GeorgeJahad opened a new pull request, #3915:
URL: https://github.com/apache/ozone/pull/3915
## What changes were proposed in this pull request?
Hadoop distributes two versions of their hdfs client:
hadoop-client-api-3.3.1.jar and hadoop-common-3.3.4.jar
The first uses shaded protobufs, eg:
org.apache.hadoop.shaded.com.google.protobuf.Message
The second unshaded protobufs, eg: com.google.protobuf.Message
Currently, Ozone only supports unshaded protobufs, (with
ozone-filesystem-hadoop3-1.3.0-SNAPSHOT.jar)

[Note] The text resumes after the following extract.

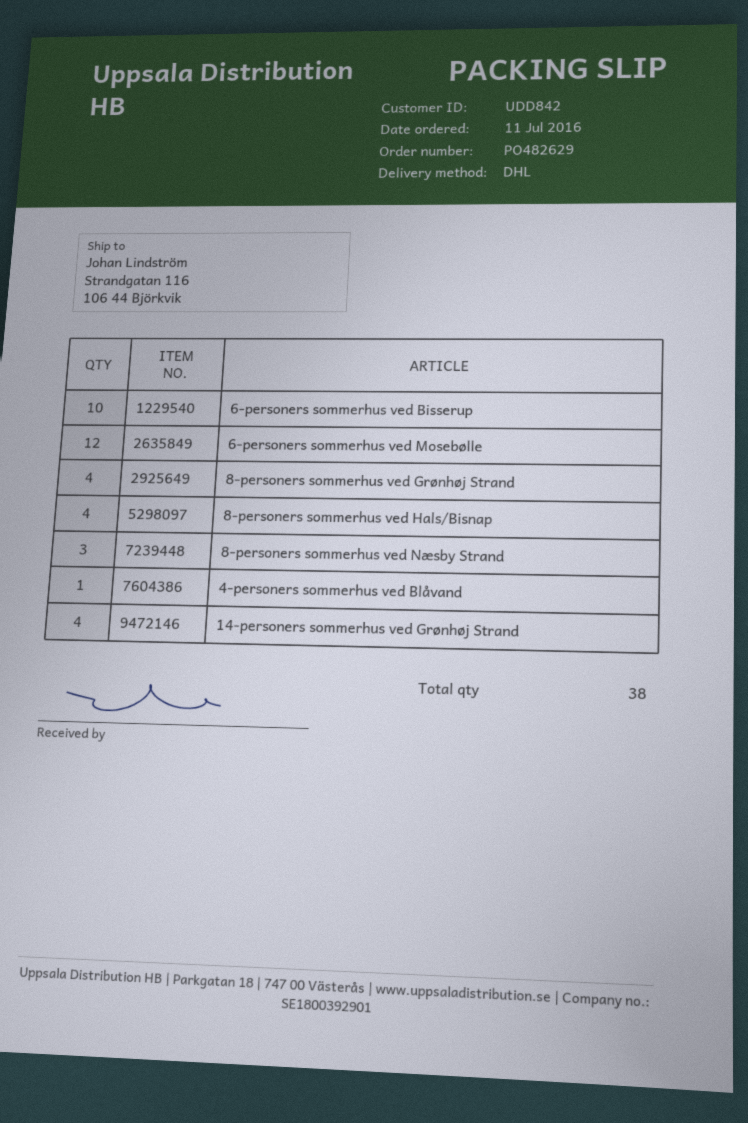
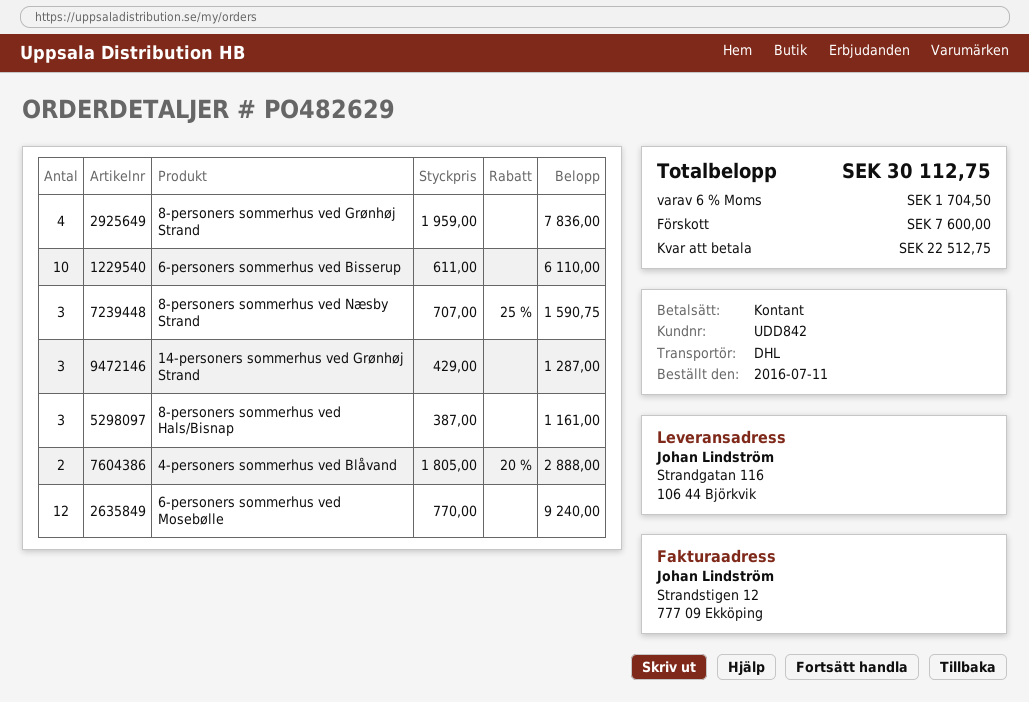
8-personers sommerhus ved Hals/Bisnap: 4 -> 3
4-personers sommerhus ved Blåvand: 1 -> 2
14-personers sommerhus ved Grønhøj Strand: 4 -> 3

But projects like spark use shaded protobufs, (through
hadoop-client-api-3.3.1.jar).
This PR adds the ozone-filesystem-hadoop-client-1.3.0-SNAPSHOT.jar which is
identical to the ozone-filesystem-hadoop3-1.3.0-SNAPSHOT.jar, except that it
uses the shaded protobufs, (so as to work with spark and other systems
distributed with the hadoop-client jars.
## What is the link to the Apache JIRA
https://issues.apache.org/jira/browse/HDDS-6926
## How was this patch tested?
I installed spark and confirmed reading ozone keys with the new jar, (using
the instructions below). Note that the same instructions with the unshaded jar
file, ozone-filesystem-hadoop3-1.3.0-SNAPSHOT.jar, will cause the cast
exception reported in the jira ticket.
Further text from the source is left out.